In the meantime, older adults still experience increasing life satisfaction with age.
The shocking shift has caused concern that younger generations are confronted with unprecedented challenges in a post-known world, especially with the rise of digital technology and economic uncertainty.
What is behind this generation of decline?
According to the findings of the study, there is a clear correlation between a decrease in happiness and increased internet use, in an era of smartphones and social media. That, the researchers say, is the most important point of difference between younger generations today and that for them.
The internet is the “most important competition” for the debt, Blanchflower told Al Jazeera. “Nothing else fits the facts.”

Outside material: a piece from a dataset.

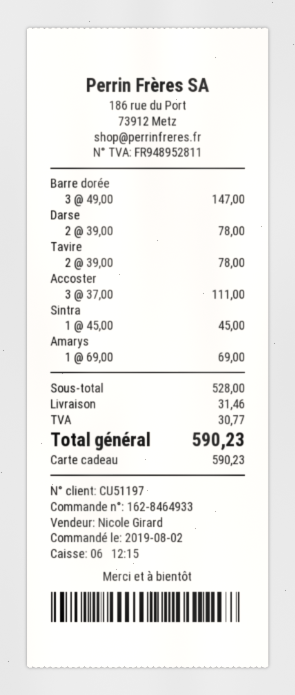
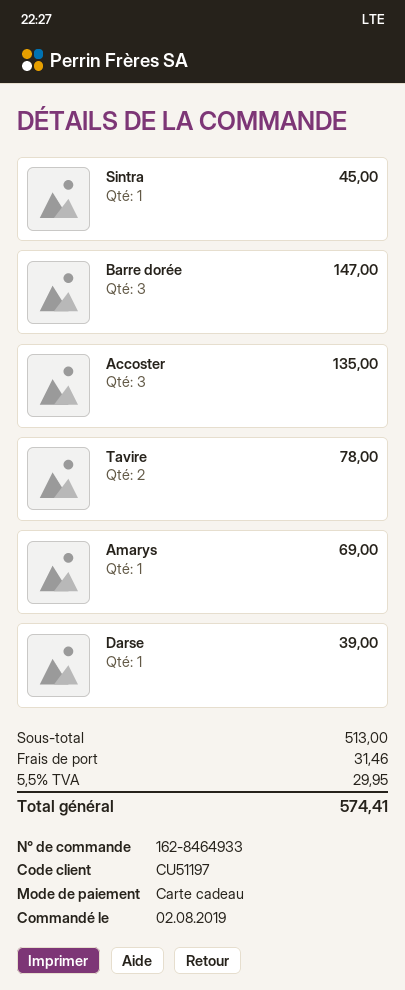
Darse: 2 for 78.00 -> 1 for 39.00
Accoster: 3 for 111.00 -> 3 for 135.00
subtotal: 528.00 -> 513.00
tax: 30.77 -> 29.95
total: 590.23 -> 574.41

In 2024, a Pew research study showed that three in four American teenagers felt happy or peaceful when they were without their smartphones. Researchers behind a 2024 study show that British teenagers and preteen were the least happy in Europe, also concluded that social media were an important reason.
The statement of Blanchflower seems to be supported by research in other countries worldwide, including the Midden -Oost, Africa and Latin -America, where more and more young people are gaining access to smartphones.
Blanchflower, who worked on a similar study that African countries investigated, entitled The Mental Health of the Young in Africa“ Published by Nber in December 2024” Said, while about half of the population of the enormous continent has never used the internet, those who are more likely to show “psychological problems”.
“The absence of the internet can help explain why the mental health of young Africans has decreased less than elsewhere,” said the study. “However, there were dangers on the horizon while the sale of smartphones explodes.”
The research paper evaluated studies in dozens of African countries, all showing a U-shaped happiness curve, which suggests a correlation between low internet access and higher happiness levels in young people.
“It is clearly a global trend, mainly for those who are connected on the internet,” said Blanchflower.
According to Blanchflower, there are also indications that the happiness levels of middle -aged people who use smartphones are lower compared to their predecessors in previous generations at the same age that did not use smartphones or internet.
What more drives the decline?
Yet the internet and smartphones may not be the only drivers behind the fall in happiness among the youth.
The study suggests that economic hardships and loneliness can also be a contributing factor.
“A number of cultural forces can be to work that have had a negative influence on the satisfaction of life and views of society, including the decreasing social interaction, increased use of social media and increasing income inequality,” says the study.
The World Happiness Report in 2024 showed that young people younger than 30 years have seen a dramatic decline since the COVID-19 Pandemie. The fall in happiness is particularly sharp in the US, which fell from the 20 happiest countries of the index for the first time since the report in 2012.
The authors of the research say that more research will be needed to understand why young people seem to be increasingly unhappy, to help policy makers to come up with concrete steps to reverse this shift.
However, Blanchflower is doubtful about the prospects to reverse this trend.
“Healthcare is the decline of young people’s well -being,” said Blanchflower. “It spreads all over the world.”
He urged people to “get away from their phones” and communicate with others.